In some ways, the Anti-Realist's point of view is very abstract. In the night, (s)he will say that the Sun does not exist. In the day, (s)he will say that the moon and the stars do not exist. (S)he will close one's eyes and say that the world does not exist! And the list goes on and on. Contrary to that, a Realist would say, "Last night I saw the stars. Now it is day. I cannot see them now, but I know they exist somewhere out there. I don't see them because I'm not equipped to see them in the day." Now, with respect to God, a Realist would say, "Last year I recited Gurbaani so deeply that I felt God within my heart. These days, I do not recite Gurbaani and have stopped feeling God's presence within me. But the fault is all mine. I know God exists within me, but because my heart does not yearn for Him like it did last year, hence I cannot feel Him." To this an Anti-Realist would say, "I too recited Gurbaani and felt God within me a few months back, but when I recite Gurbaani these days I cannot feel Him. So, I think God does not exist."

Maybe you still feel I misunderstood. I feel the first definitions were very fuzzy. Anyway, read through my thoughts and please tell me where I went wrong. Waiting for your inputs.


----------



## CaramelChocolate (Jan 21, 2005)

snavneet said:
			
		

> Spiritual Anti-Realist: Believes God only exists when we observe Him.
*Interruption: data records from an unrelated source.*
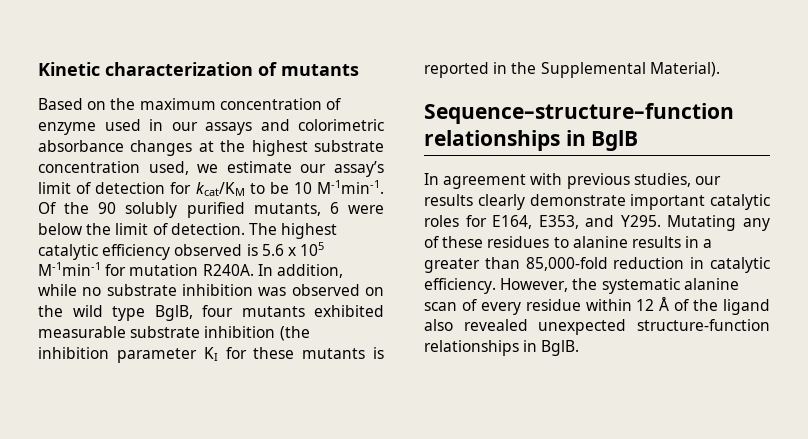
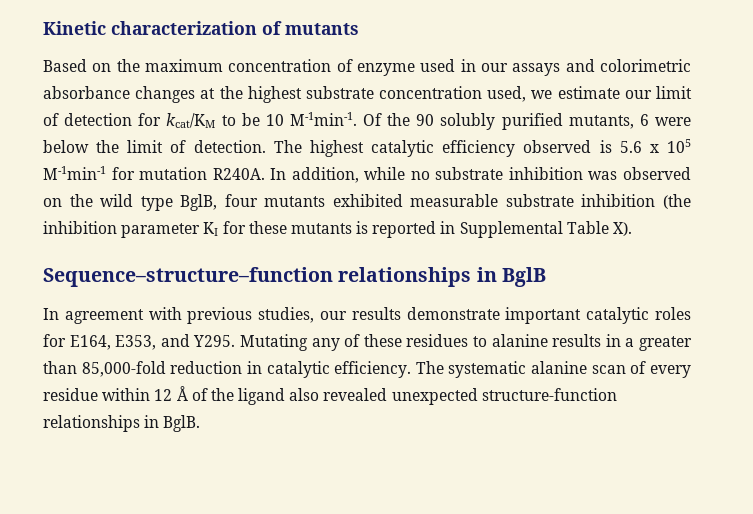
- Based on the maximum concentration of enzyme used in our assays and colorimetric absorbance changes at the highest substrate concentration used, we estimate our assay’s limit of detection for kcat/KM to be 10 M-1min-1.
+ Based on the maximum concentration of enzyme used in our assays and colorimetric absorbance changes at the highest substrate concentration used, we estimate our limit of detection for kcat/KM to be 10 M-1min-1.
- In addition, while no substrate inhibition was observed on the wild type BglB, four mutants exhibited measurable substrate inhibition (the inhibition parameter KI for these mutants is reported in the Supplemental Material).
+ In addition, while no substrate inhibition was observed on the wild type BglB, four mutants exhibited measurable substrate inhibition (the inhibition parameter KI for these mutants is reported in Supplemental Table X).
- In agreement with previous studies, our results clearly demonstrate important catalytic roles for E164, E353, and Y295.
+ In agreement with previous studies, our results demonstrate important catalytic roles for E164, E353, and Y295.
- However, the systematic alanine scan of every residue within 12 Å of the ligand also revealed unexpected structure-function relationships in BglB.
+ The systematic alanine scan of every residue within 12 Å of the ligand also revealed unexpected structure-function relationships in BglB.

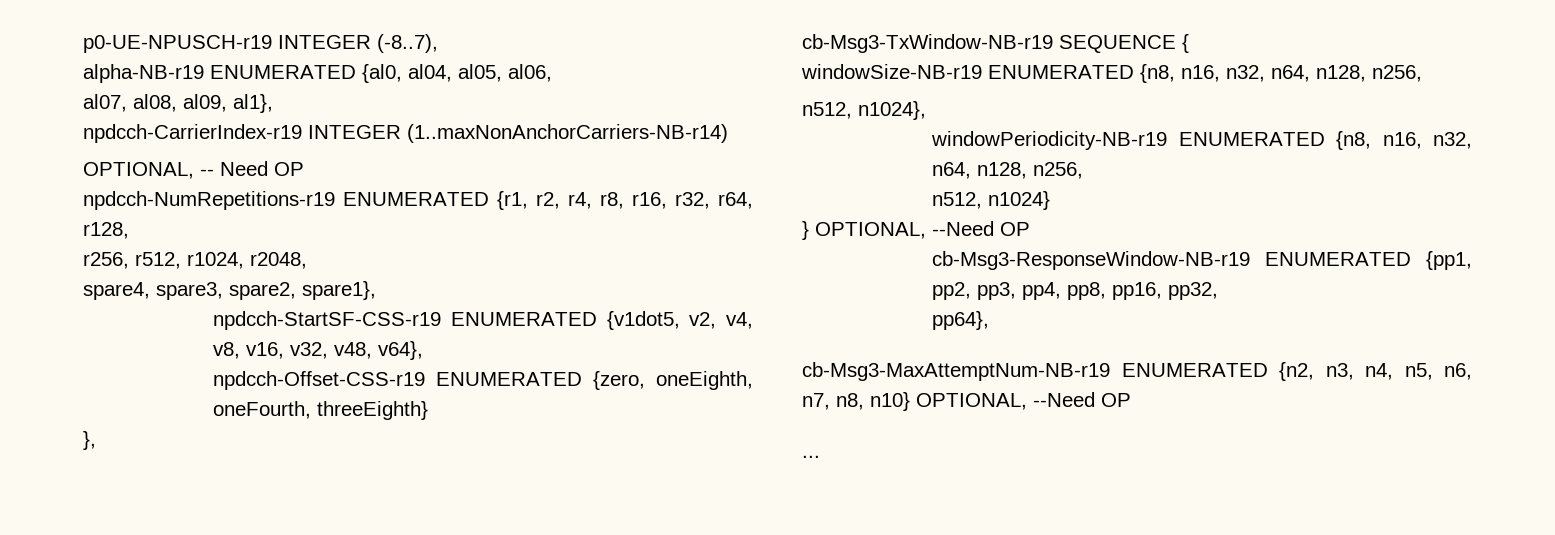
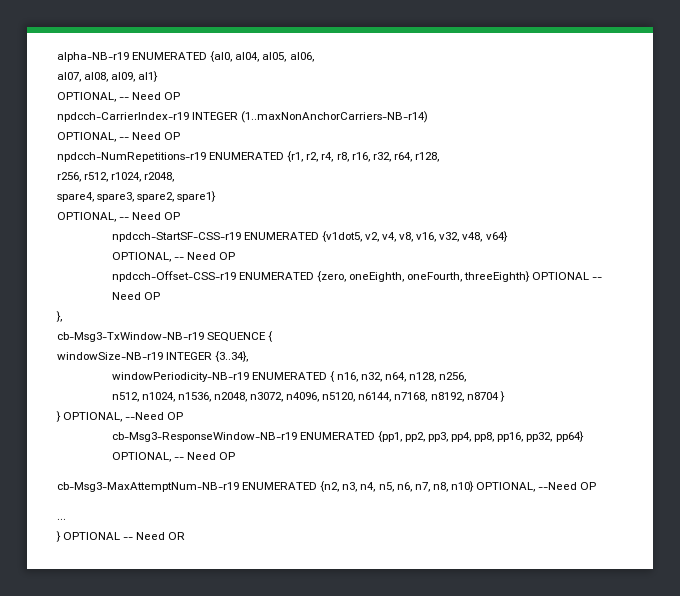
- p0-UE-NPUSCH-r19 INTEGER (-8..7),
- al07, al08, al09, al1},
+ al07, al08, al09, al1}
+ OPTIONAL, -- Need OP
- spare4, spare3, spare2, spare1},
+ spare4, spare3, spare2, spare1}
+ OPTIONAL, -- Need OP
- npdcch-StartSF-CSS-r19 ENUMERATED {v1dot5, v2, v4, v8, v16, v32, v48, v64},
+ npdcch-StartSF-CSS-r19 ENUMERATED {v1dot5, v2, v4, v8, v16, v32, v48, v64}
+ OPTIONAL, -- Need OP
- npdcch-Offset-CSS-r19 ENUMERATED {zero, oneEighth, oneFourth, threeEighth}
+ npdcch-Offset-CSS-r19 ENUMERATED {zero, oneEighth, oneFourth, threeEighth} OPTIONAL -- Need OP
- windowSize-NB-r19 ENUMERATED {n8, n16, n32, n64, n128, n256,
- n512, n1024},
- windowPeriodicity-NB-r19 ENUMERATED {n8, n16, n32, n64, n128, n256,
- n512, n1024}
+ windowSize-NB-r19 INTEGER {3..34},
+ windowPeriodicity-NB-r19 ENUMERATED { n16, n32, n64, n128, n256,
+ n512, n1024, n1536, n2048, n3072, n4096, n5120, n6144, n7168, n8192, n8704 }
- cb-Msg3-ResponseWindow-NB-r19 ENUMERATED {pp1, pp2, pp3, pp4, pp8, pp16, pp32,
- pp64},
+ cb-Msg3-ResponseWindow-NB-r19 ENUMERATED {pp1, pp2, pp3, pp4, pp8, pp16, pp32, pp64} OPTIONAL, -- Need OP
+ } OPTIONAL -- Need OR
You have still misunderstood. In realism there are no theories involving GOD. In anti-realism there is only one theory involving GOD which is called idealism.

Idealists believe GOD exist. He is all knowing. Since we are limited by our senses and we doubt our senses GOD makes us perceive the object and assume the rest of the object is there since we cannot perceive one obeject fully EVER at any one time.


----------



## snavneet (Jan 21, 2005)

Sat Sri Akaal Ji.  

Caramel Ji,

I am still not clear about where I've misunderstood because all my understanding of Realism and Anti-Realism is based on the definitions provided by you in your first post. And, in every subsequent post I've tried to justify my point of view based on those definitions. In the last post, I've even suggested modified definitions based on your inputs because the initial one's appear to be fuzzy and incomplete. Since, your replies have not been as forthcoming as I had expected, I'll put everything in terms of a simple questionnaire that'll be easier for you to answer and will help me to understand the concepts better.

Please read the statements below and label the subject as a Realist or an Anti-Realist and justify if needed:

1) I believe that you exist even though I've never seen you in person. What am I?

2) I believe that atoms of matter exist even though my senses cannot perceive them the way scientists define them. What am I?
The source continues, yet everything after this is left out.